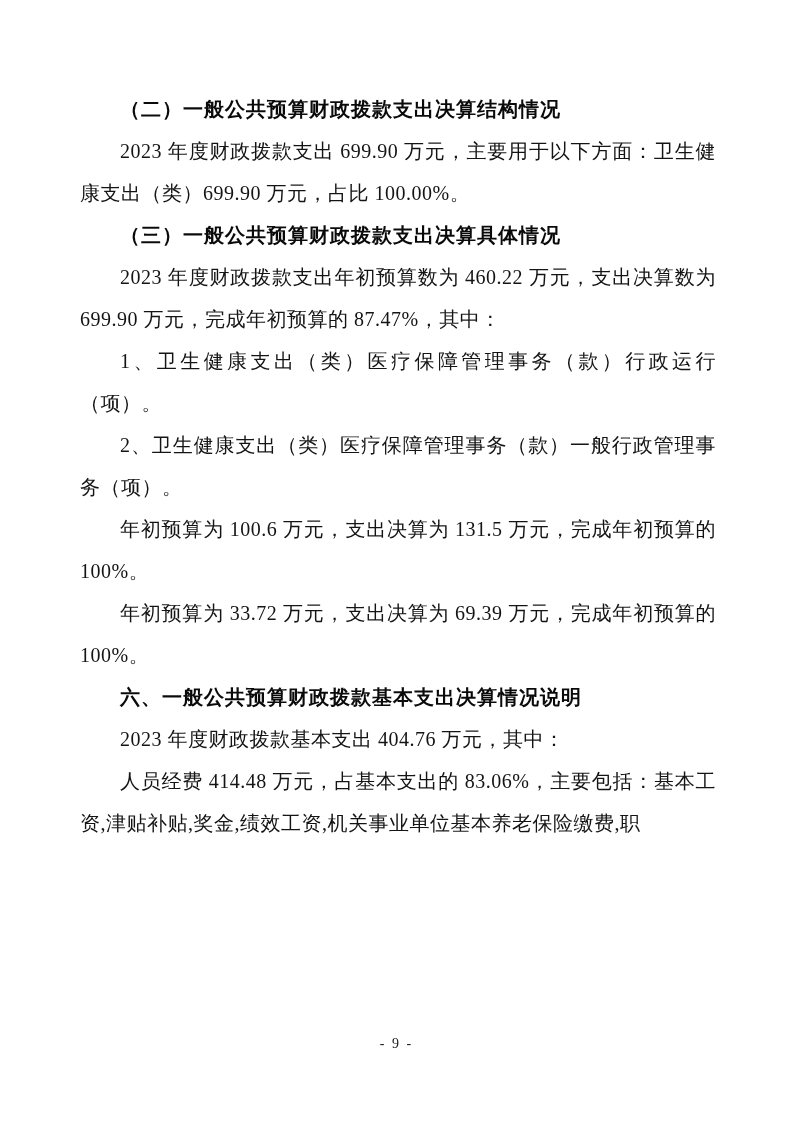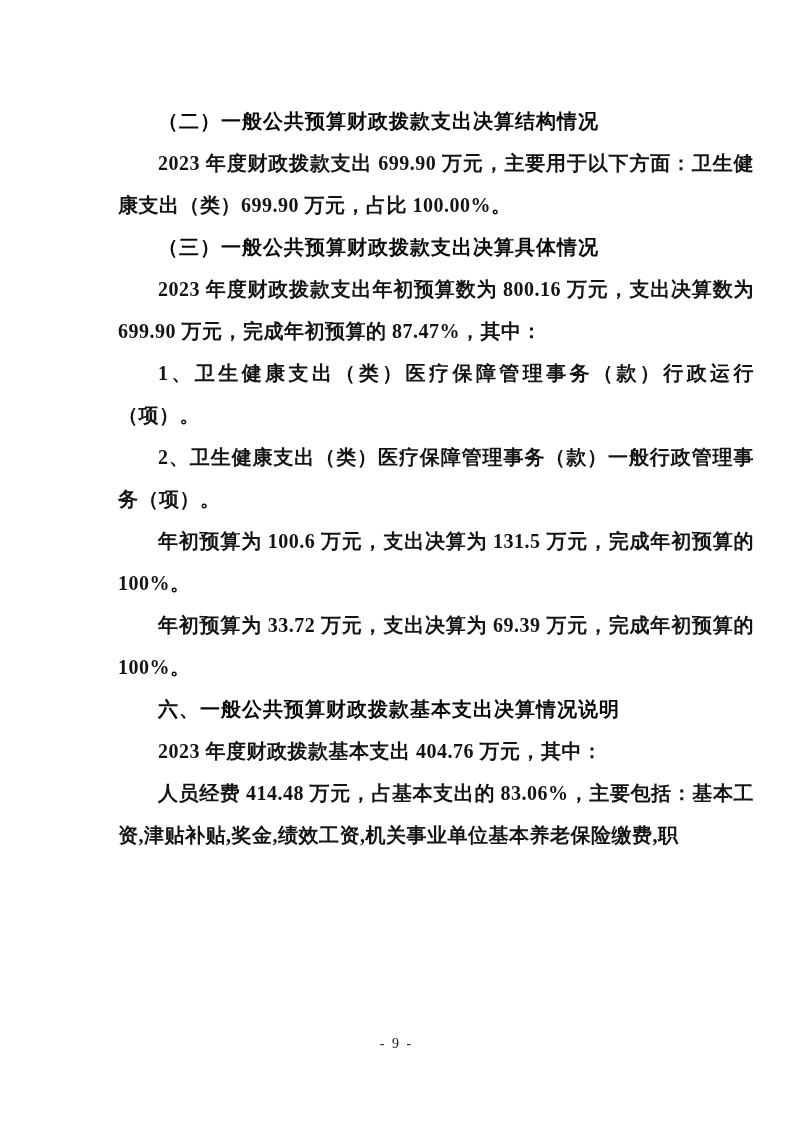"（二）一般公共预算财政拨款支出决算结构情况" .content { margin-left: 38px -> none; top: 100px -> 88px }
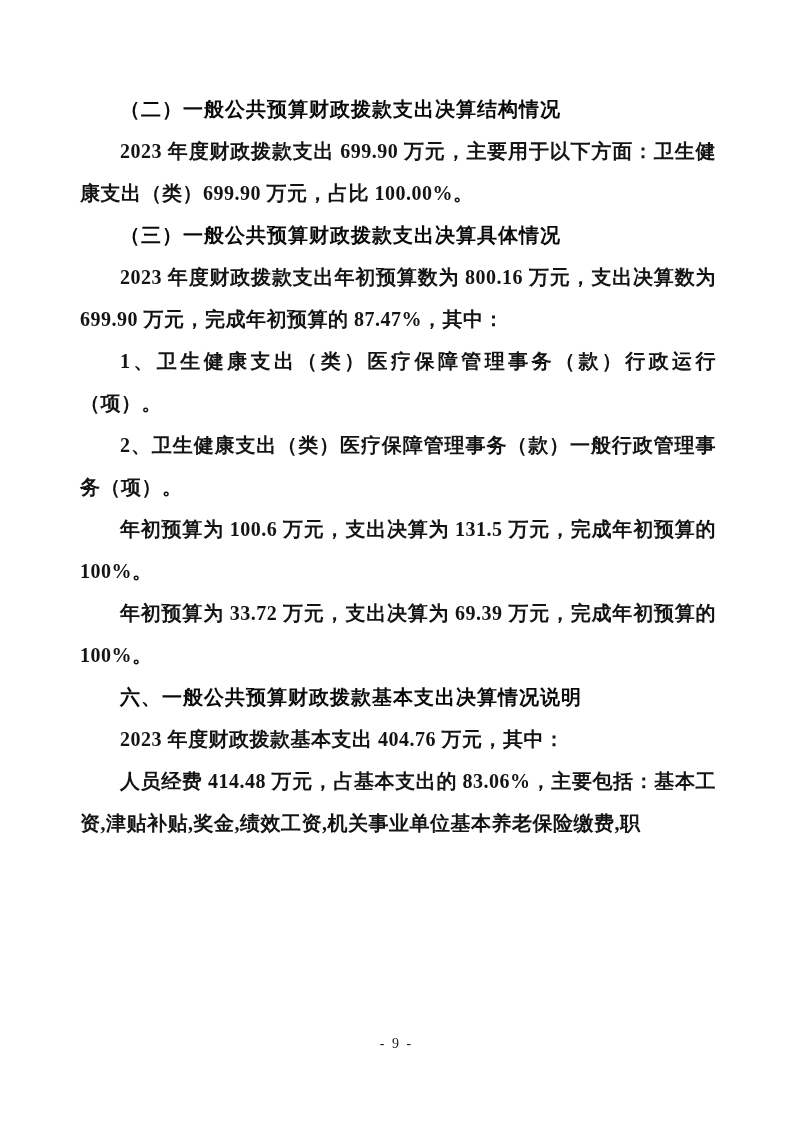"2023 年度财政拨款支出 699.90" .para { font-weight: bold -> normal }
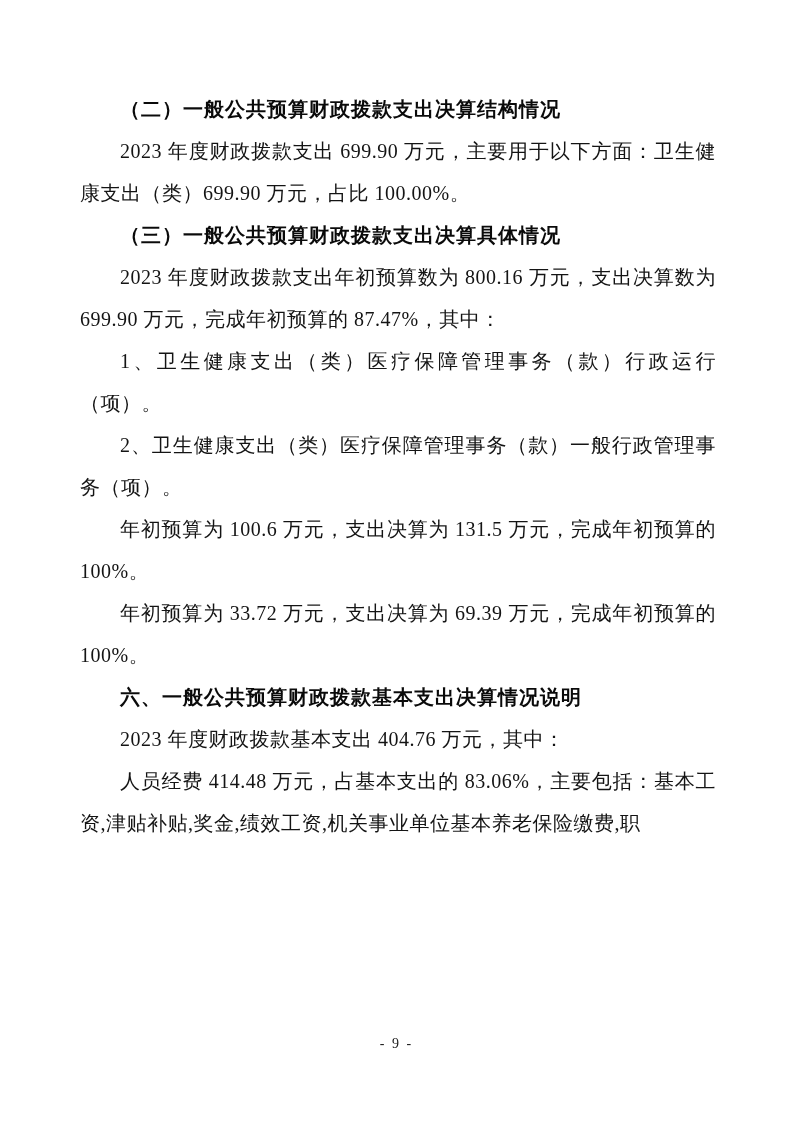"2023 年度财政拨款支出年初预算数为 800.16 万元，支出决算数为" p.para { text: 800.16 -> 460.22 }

---

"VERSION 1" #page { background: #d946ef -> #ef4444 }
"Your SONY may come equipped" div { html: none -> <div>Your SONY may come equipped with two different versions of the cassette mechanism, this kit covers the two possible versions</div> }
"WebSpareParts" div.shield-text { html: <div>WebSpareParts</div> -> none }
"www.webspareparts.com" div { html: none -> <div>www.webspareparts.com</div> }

WORK REQUEST: Return word for word the lines above from the line with "none -> <div>Your" to the line with "none -> <div>www.webspareparts.com</div>", including both and leaving out all others.

RESPONSE:
"Your SONY may come equipped" div { html: none -> <div>Your SONY may come equipped with two different versions of the cassette mechanism, this kit covers the two possible versions</div> }
"WebSpareParts" div.shield-text { html: <div>WebSpareParts</div> -> none }
"www.webspareparts.com" div { html: none -> <div>www.webspareparts.com</div> }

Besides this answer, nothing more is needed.